▶ Information given:
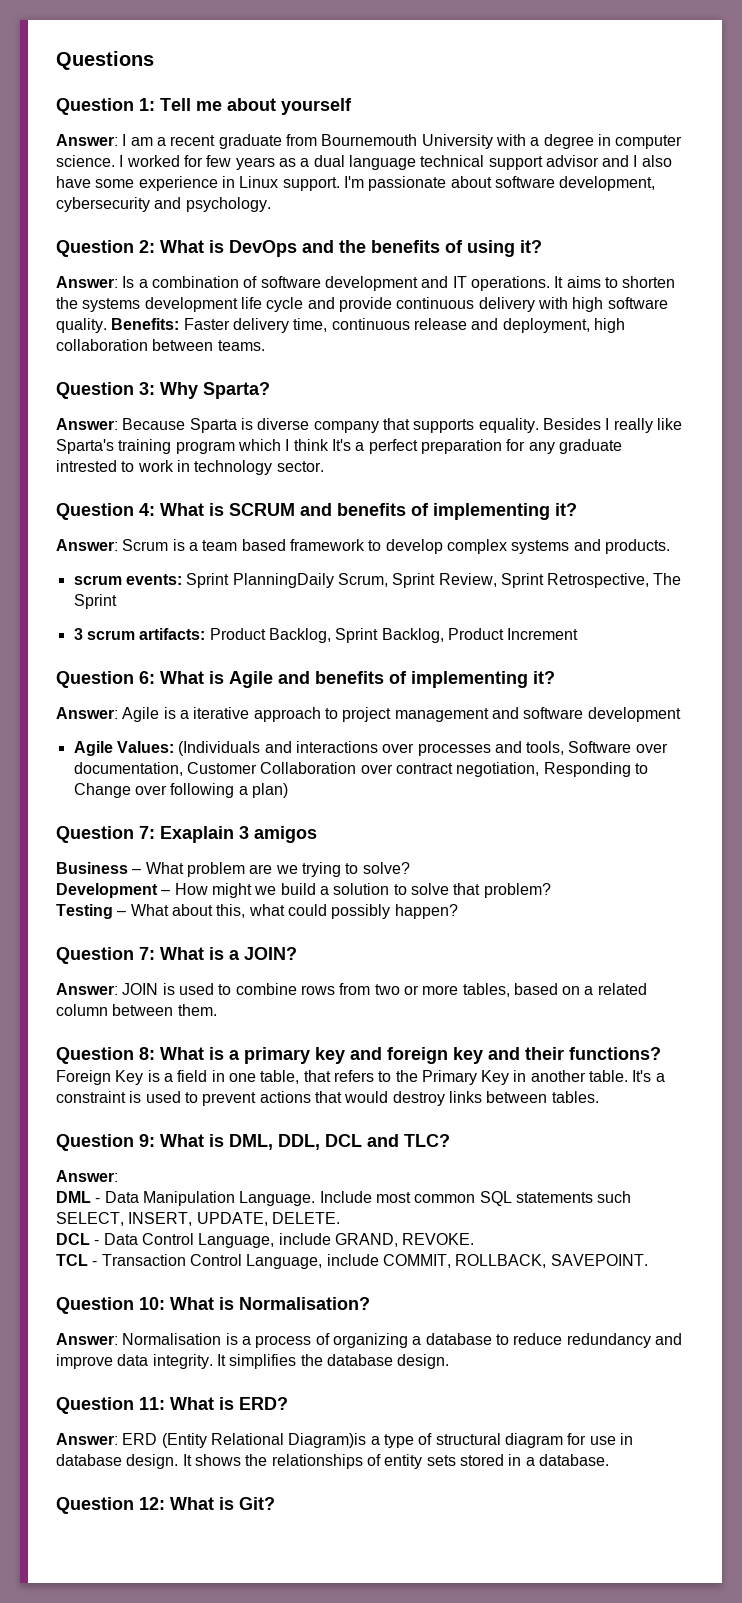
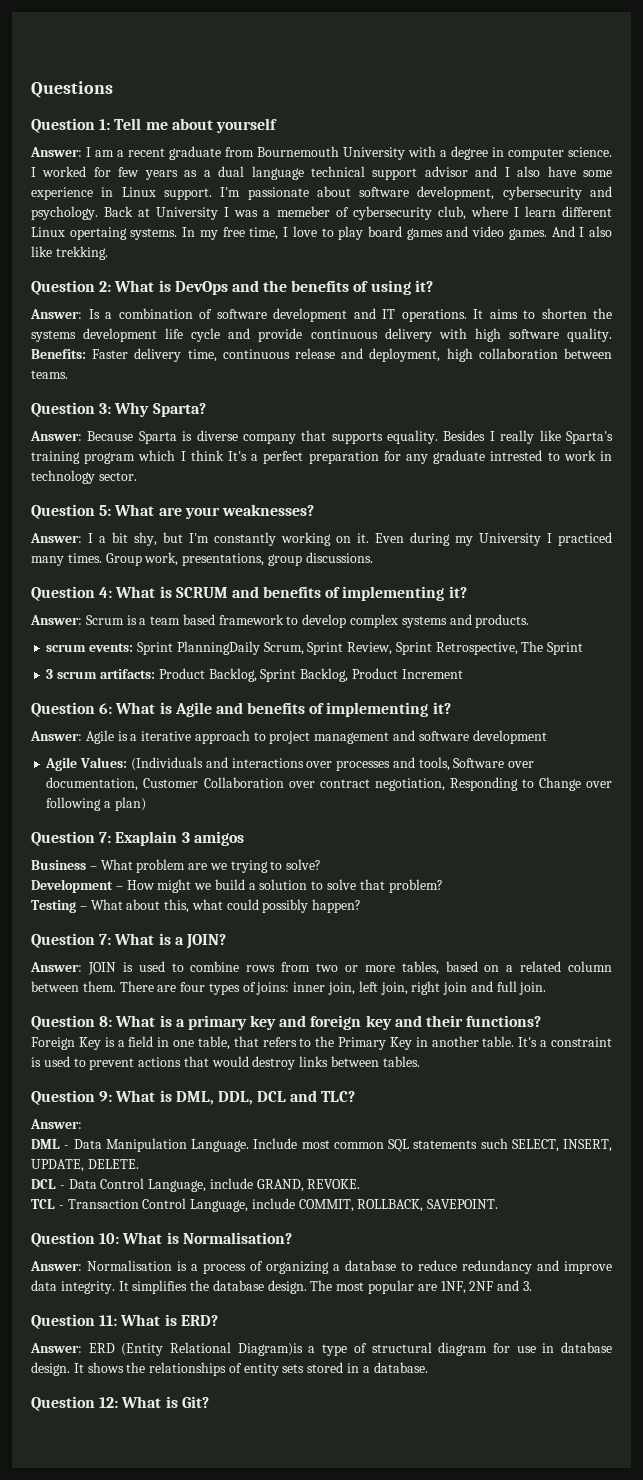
(271, 204) none -> [104,206,612,220] [31,226,612,240] [31,246,108,260] Back at University I was a memeber of cybersecurity club, where I learn different Linux opertaing systems. In my free time, I love to play board games and video games. And I also like trekking.
(324, 466) none -> [31,504,314,519] [30,532,612,546] [31,552,373,566] // Question 5: What are your weaknesses? // Answer: I a bit shy, but I'm constantly working on it. Even during my University I practiced many times. Group work, presentations, group discussions.
(217, 1010) none -> [119,981,547,995] There are four types of joins: inner join, left join, right join and full join.
(450, 1361) none -> [310,1280,532,1294] The most popular are 1NF, 2NF and 3.

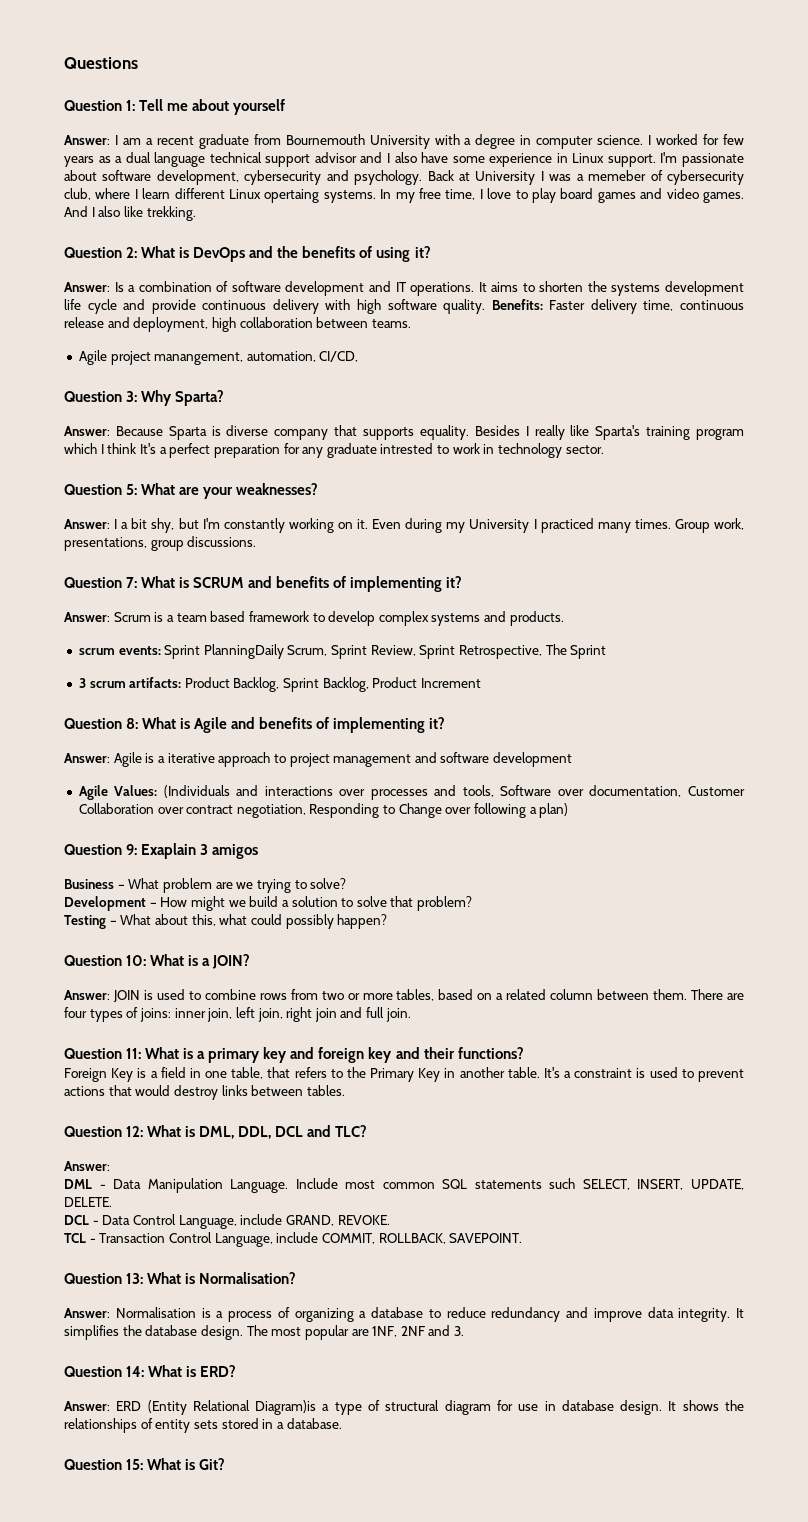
(68, 374) none -> [78,350,359,365] // Agile project manangement, automation, CI/CD,
[99,587,113,598] 4: -> [126,577,138,588] 7:
[99,703,113,714] 6: -> [126,718,139,729] 8:
[99,832,112,843] 7: -> [126,844,138,855] 9:
[99,934,112,945] 7: -> [126,955,147,966] 10:
[99,1016,113,1027] 8: -> [126,1048,142,1059] 11:
[99,1091,113,1102] 9: -> [126,1126,144,1137] 12:
[99,1233,120,1244] 10: -> [126,1273,144,1284] 13:
[99,1315,118,1326] 11: -> [126,1366,145,1377] 14:
[99,1397,119,1408] 12: -> [126,1459,144,1470] 15:

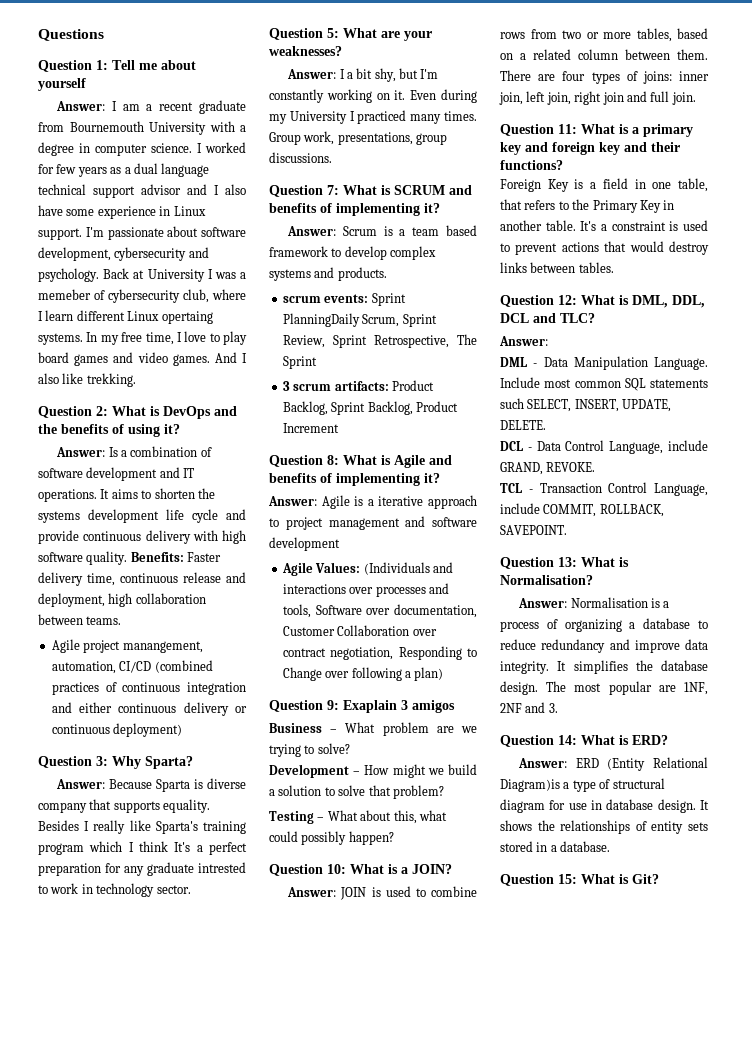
[319,351,359,362] CI/CD, -> [119,660,213,673] [51,682,246,695] [51,702,247,716] [51,723,183,737] CI/CD (combined practices of continuous integration and either continuous delivery or continuous deployment)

▶ Your instructions:
Copy exactly the lines that run from the line containing "[99,1016,113,1027] 8: ->" to the end of the data, keeping both end lines and dropping every picture.

▶ Expected answer:
[99,1016,113,1027] 8: -> [126,1048,142,1059] 11:
[99,1091,113,1102] 9: -> [126,1126,144,1137] 12:
[99,1233,120,1244] 10: -> [126,1273,144,1284] 13:
[99,1315,118,1326] 11: -> [126,1366,145,1377] 14:
[99,1397,119,1408] 12: -> [126,1459,144,1470] 15:

[319,351,359,362] CI/CD, -> [119,660,213,673] [51,682,246,695] [51,702,247,716] [51,723,183,737] CI/CD (combined practices of continuous integration and either continuous delivery or continuous deployment)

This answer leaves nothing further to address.